Key Laboratory of Polymer Ecomaterials, Changchun Institute of Applied Chemistry, Chinese Academy of Sciences, Changchun 130022, Jilin, P. R. China.
School of Applied Chemistry and Engineering, University of Science and Technology of China, Hefei 230026, Anhui, P. R. China.
ACS Appl Mater Interfaces. 2024 Sep 11;16(36):47325-47336. doi: 10.1021/acsami.4c11418. Epub 2024 Aug 27.
Herein, we developed a paclitaxel prodrug (PSFc) through the conjugation of paclitaxel (PTX) and ferrocene a redox-responsive disulfide bond. PSFc displays acid-enhanced catalytic activity of Fenton reaction and is capable of forming stable nanoparticles (PSFc NPs) through the assembly with distearoyl phosphoethanolamine-PEG. After being endocytosed, PSFc NPs could release PTX to promote cell apoptosis in response to overexpressed redox-active species of tumor cells. Meanwhile, the ferrocene-mediated Fenton reaction promotes intracellular accumulation of hydroxyl radicals and depletion of glutathione, thus leading to ferroptosis. Compared with the clinically used Taxol, PSFc NPs exhibited more potent antitumor outcomes through the combined effect of chemotherapy and ferroptosis. This study may offer insight into a facile design of a prodrug integrating different tumor treatment methods for combating malignant tumors.

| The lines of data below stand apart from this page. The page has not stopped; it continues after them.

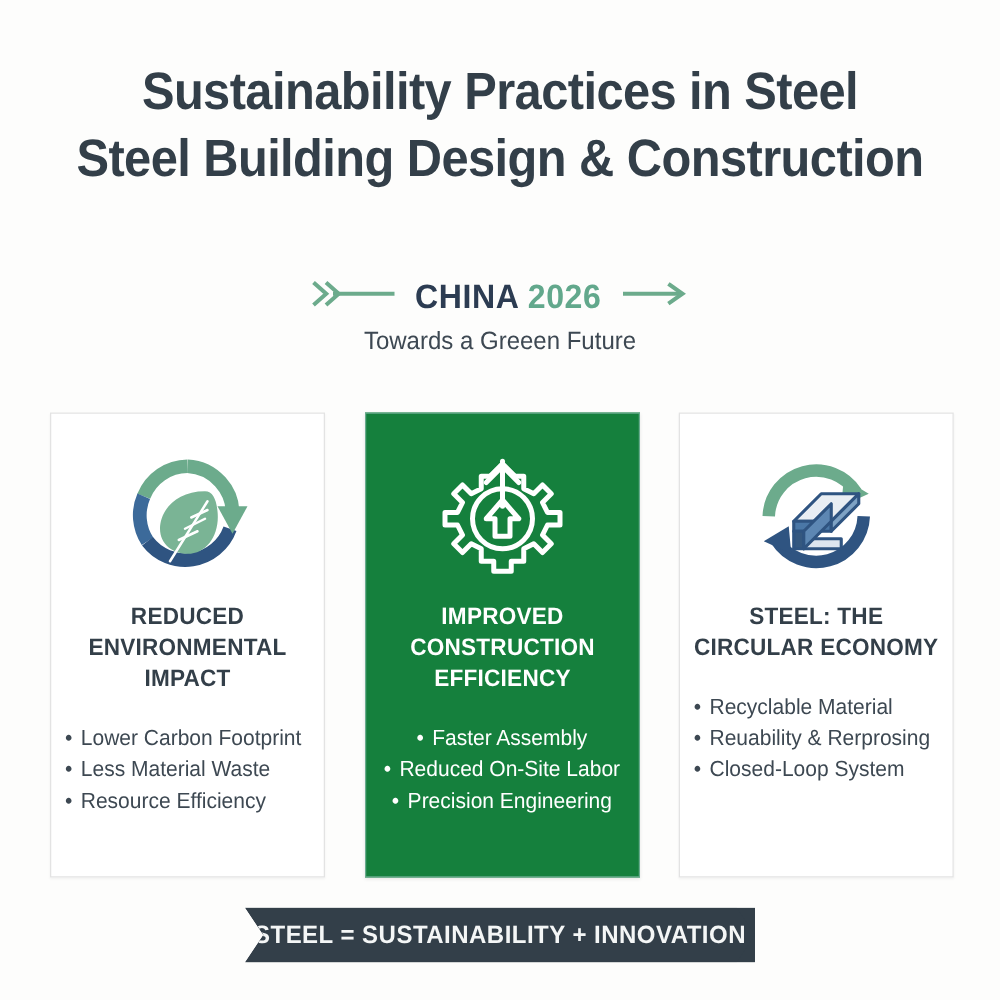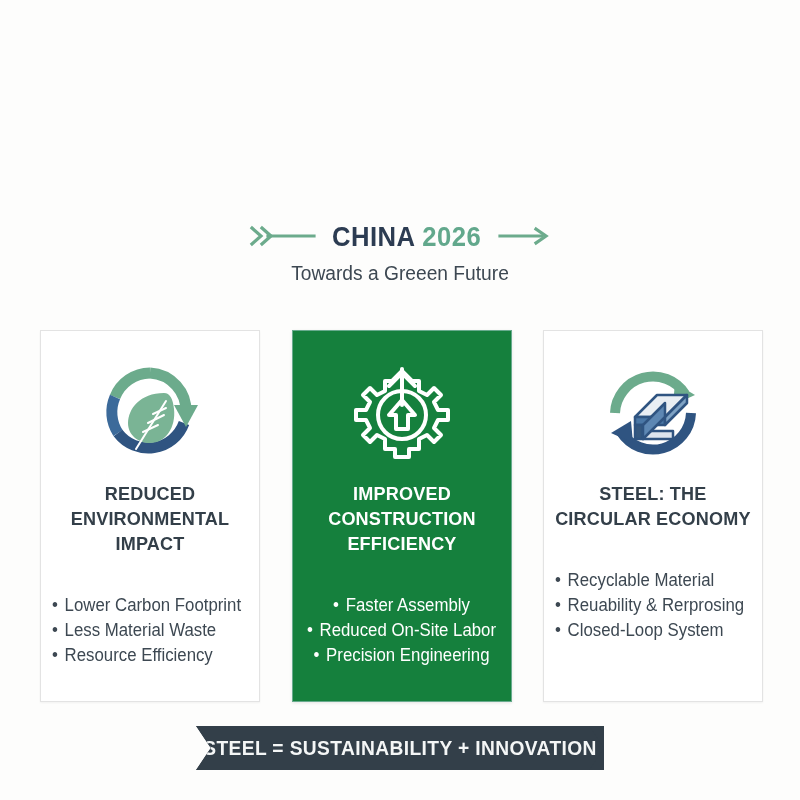--- a/index.html
+++ b/index.html
@@ -195,6 +195,10 @@
 
 <div class="poster">
 
+  <div class="title-block">
+    <div class="title-line">Sustainability Practices in Steel</div>
+    <div class="title-line">Steel Building Design &amp; Construction</div>
+  </div>
 
   <div class="eyebrow">
     <span>

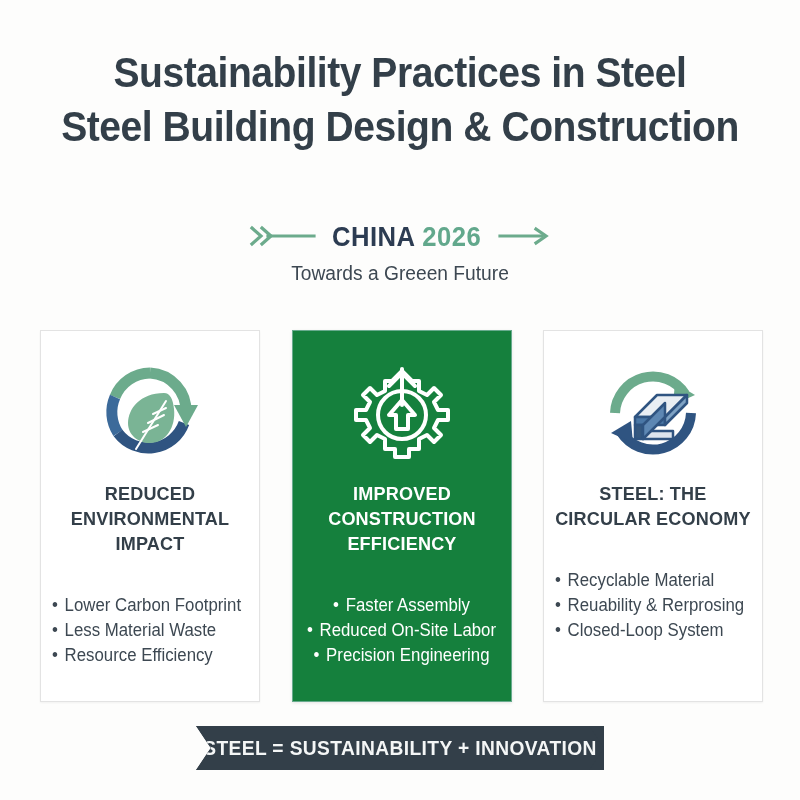--- a/index.html
+++ b/index.html
@@ -127,7 +127,7 @@
   .card.featured .card-heading { color: #ffffff; }
 
   .card-list {
-    margin: 37px 0 0 0;
+    margin: 22px 0 0 0;
     padding: 0;
     list-style: none;
     text-align: left;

在此,我们通过将紫杉醇(PTX)和二茂铁连接,构建了一种紫杉醇前药(PSFc),其中包含一个氧化还原响应的二硫键。PSFc 表现出酸增强的芬顿反应催化活性,并能够通过与二硬脂酰基磷脂酰乙醇胺-聚乙二醇的组装形成稳定的纳米颗粒(PSFc NPs)。被内吞后,PSFc NPs 能够释放 PTX 以响应肿瘤细胞中过表达的氧化还原活性物质促进细胞凋亡。同时,二茂铁介导的芬顿反应促进了羟基自由基在细胞内的积累和谷胱甘肽的耗竭,从而导致铁死亡。与临床上使用的 Taxol 相比,PSFc NPs 通过化疗和铁死亡的联合作用表现出更强的抗肿瘤效果。这项研究可能为设计一种将不同肿瘤治疗方法结合在一起的前药提供了思路,以对抗恶性肿瘤。